Task prompt:
The data below should be repeated exactly and in full.

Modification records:
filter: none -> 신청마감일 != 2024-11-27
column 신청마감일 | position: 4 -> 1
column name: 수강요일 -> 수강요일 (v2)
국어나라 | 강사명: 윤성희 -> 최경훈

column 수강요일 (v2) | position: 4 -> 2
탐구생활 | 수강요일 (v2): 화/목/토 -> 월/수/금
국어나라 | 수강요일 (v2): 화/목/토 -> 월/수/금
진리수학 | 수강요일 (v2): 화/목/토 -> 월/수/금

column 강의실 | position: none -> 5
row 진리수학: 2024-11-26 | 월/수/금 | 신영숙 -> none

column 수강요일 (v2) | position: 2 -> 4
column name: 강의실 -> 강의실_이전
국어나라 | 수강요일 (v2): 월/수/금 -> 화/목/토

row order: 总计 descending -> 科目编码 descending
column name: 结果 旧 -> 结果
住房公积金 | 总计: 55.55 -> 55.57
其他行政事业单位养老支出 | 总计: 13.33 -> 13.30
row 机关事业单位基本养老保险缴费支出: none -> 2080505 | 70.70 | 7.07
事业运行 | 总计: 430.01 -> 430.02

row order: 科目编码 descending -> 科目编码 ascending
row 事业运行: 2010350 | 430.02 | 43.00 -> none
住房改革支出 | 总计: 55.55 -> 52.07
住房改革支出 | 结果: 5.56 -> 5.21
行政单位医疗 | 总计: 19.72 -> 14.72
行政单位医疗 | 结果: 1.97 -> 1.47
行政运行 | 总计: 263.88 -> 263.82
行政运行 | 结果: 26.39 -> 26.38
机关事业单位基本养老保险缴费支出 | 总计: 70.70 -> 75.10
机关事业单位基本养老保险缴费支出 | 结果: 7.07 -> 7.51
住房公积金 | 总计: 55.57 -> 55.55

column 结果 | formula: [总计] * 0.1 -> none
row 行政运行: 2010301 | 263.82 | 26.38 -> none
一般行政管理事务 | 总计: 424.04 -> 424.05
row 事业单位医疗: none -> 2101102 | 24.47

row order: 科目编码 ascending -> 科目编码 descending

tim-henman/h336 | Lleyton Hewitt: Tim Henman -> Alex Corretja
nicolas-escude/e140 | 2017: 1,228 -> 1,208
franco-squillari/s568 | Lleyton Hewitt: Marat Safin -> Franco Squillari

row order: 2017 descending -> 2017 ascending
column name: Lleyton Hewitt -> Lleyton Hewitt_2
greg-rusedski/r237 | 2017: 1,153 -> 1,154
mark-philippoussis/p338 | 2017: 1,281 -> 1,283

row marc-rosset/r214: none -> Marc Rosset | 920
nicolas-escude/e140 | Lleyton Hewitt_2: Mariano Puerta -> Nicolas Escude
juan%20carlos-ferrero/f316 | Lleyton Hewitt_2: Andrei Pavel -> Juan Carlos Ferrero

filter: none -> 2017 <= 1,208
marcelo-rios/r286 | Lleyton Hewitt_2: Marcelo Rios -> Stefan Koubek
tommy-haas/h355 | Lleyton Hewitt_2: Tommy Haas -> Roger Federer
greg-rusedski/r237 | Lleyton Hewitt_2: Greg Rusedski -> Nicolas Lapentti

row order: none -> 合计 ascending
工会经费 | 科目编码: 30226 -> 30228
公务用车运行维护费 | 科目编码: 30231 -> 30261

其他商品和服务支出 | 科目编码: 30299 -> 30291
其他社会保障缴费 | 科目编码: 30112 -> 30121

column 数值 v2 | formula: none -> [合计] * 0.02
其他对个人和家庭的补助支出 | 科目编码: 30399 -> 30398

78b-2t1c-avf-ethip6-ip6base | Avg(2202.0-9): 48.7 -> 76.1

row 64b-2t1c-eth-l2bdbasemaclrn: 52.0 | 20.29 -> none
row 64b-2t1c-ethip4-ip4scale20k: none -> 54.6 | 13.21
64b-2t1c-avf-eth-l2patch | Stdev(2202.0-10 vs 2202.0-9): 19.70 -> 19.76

Result of this task:
filter: none -> 신청마감일 != 2024-11-27
column 신청마감일 | position: 4 -> 1
column name: 수강요일 -> 수강요일 (v2)
국어나라 | 강사명: 윤성희 -> 최경훈

column 수강요일 (v2) | position: 4 -> 2
탐구생활 | 수강요일 (v2): 화/목/토 -> 월/수/금
국어나라 | 수강요일 (v2): 화/목/토 -> 월/수/금
진리수학 | 수강요일 (v2): 화/목/토 -> 월/수/금

column 강의실 | position: none -> 5
row 진리수학: 2024-11-26 | 월/수/금 | 신영숙 -> none

column 수강요일 (v2) | position: 2 -> 4
column name: 강의실 -> 강의실_이전
국어나라 | 수강요일 (v2): 월/수/금 -> 화/목/토

row order: 总计 descending -> 科目编码 descending
column name: 结果 旧 -> 结果
住房公积金 | 总计: 55.55 -> 55.57
其他行政事业单位养老支出 | 总计: 13.33 -> 13.30
row 机关事业单位基本养老保险缴费支出: none -> 2080505 | 70.70 | 7.07
事业运行 | 总计: 430.01 -> 430.02

row order: 科目编码 descending -> 科目编码 ascending
row 事业运行: 2010350 | 430.02 | 43.00 -> none
住房改革支出 | 总计: 55.55 -> 52.07
住房改革支出 | 结果: 5.56 -> 5.21
行政单位医疗 | 总计: 19.72 -> 14.72
行政单位医疗 | 结果: 1.97 -> 1.47
行政运行 | 总计: 263.88 -> 263.82
行政运行 | 结果: 26.39 -> 26.38
机关事业单位基本养老保险缴费支出 | 总计: 70.70 -> 75.10
机关事业单位基本养老保险缴费支出 | 结果: 7.07 -> 7.51
住房公积金 | 总计: 55.57 -> 55.55

column 结果 | formula: [总计] * 0.1 -> none
row 行政运行: 2010301 | 263.82 | 26.38 -> none
一般行政管理事务 | 总计: 424.04 -> 424.05
row 事业单位医疗: none -> 2101102 | 24.47

row order: 科目编码 ascending -> 科目编码 descending

tim-henman/h336 | Lleyton Hewitt: Tim Henman -> Alex Corretja
nicolas-escude/e140 | 2017: 1,228 -> 1,208
franco-squillari/s568 | Lleyton Hewitt: Marat Safin -> Franco Squillari

row order: 2017 descending -> 2017 ascending
column name: Lleyton Hewitt -> Lleyton Hewitt_2
greg-rusedski/r237 | 2017: 1,153 -> 1,154
mark-philippoussis/p338 | 2017: 1,281 -> 1,283

row marc-rosset/r214: none -> Marc Rosset | 920
nicolas-escude/e140 | Lleyton Hewitt_2: Mariano Puerta -> Nicolas Escude
juan%20carlos-ferrero/f316 | Lleyton Hewitt_2: Andrei Pavel -> Juan Carlos Ferrero

filter: none -> 2017 <= 1,208
marcelo-rios/r286 | Lleyton Hewitt_2: Marcelo Rios -> Stefan Koubek
tommy-haas/h355 | Lleyton Hewitt_2: Tommy Haas -> Roger Federer
greg-rusedski/r237 | Lleyton Hewitt_2: Greg Rusedski -> Nicolas Lapentti

row order: none -> 合计 ascending
工会经费 | 科目编码: 30226 -> 30228
公务用车运行维护费 | 科目编码: 30231 -> 30261

其他商品和服务支出 | 科目编码: 30299 -> 30291
其他社会保障缴费 | 科目编码: 30112 -> 30121

column 数值 v2 | formula: none -> [合计] * 0.02
其他对个人和家庭的补助支出 | 科目编码: 30399 -> 30398

78b-2t1c-avf-ethip6-ip6base | Avg(2202.0-9): 48.7 -> 76.1

row 64b-2t1c-eth-l2bdbasemaclrn: 52.0 | 20.29 -> none
row 64b-2t1c-ethip4-ip4scale20k: none -> 54.6 | 13.21
64b-2t1c-avf-eth-l2patch | Stdev(2202.0-10 vs 2202.0-9): 19.70 -> 19.76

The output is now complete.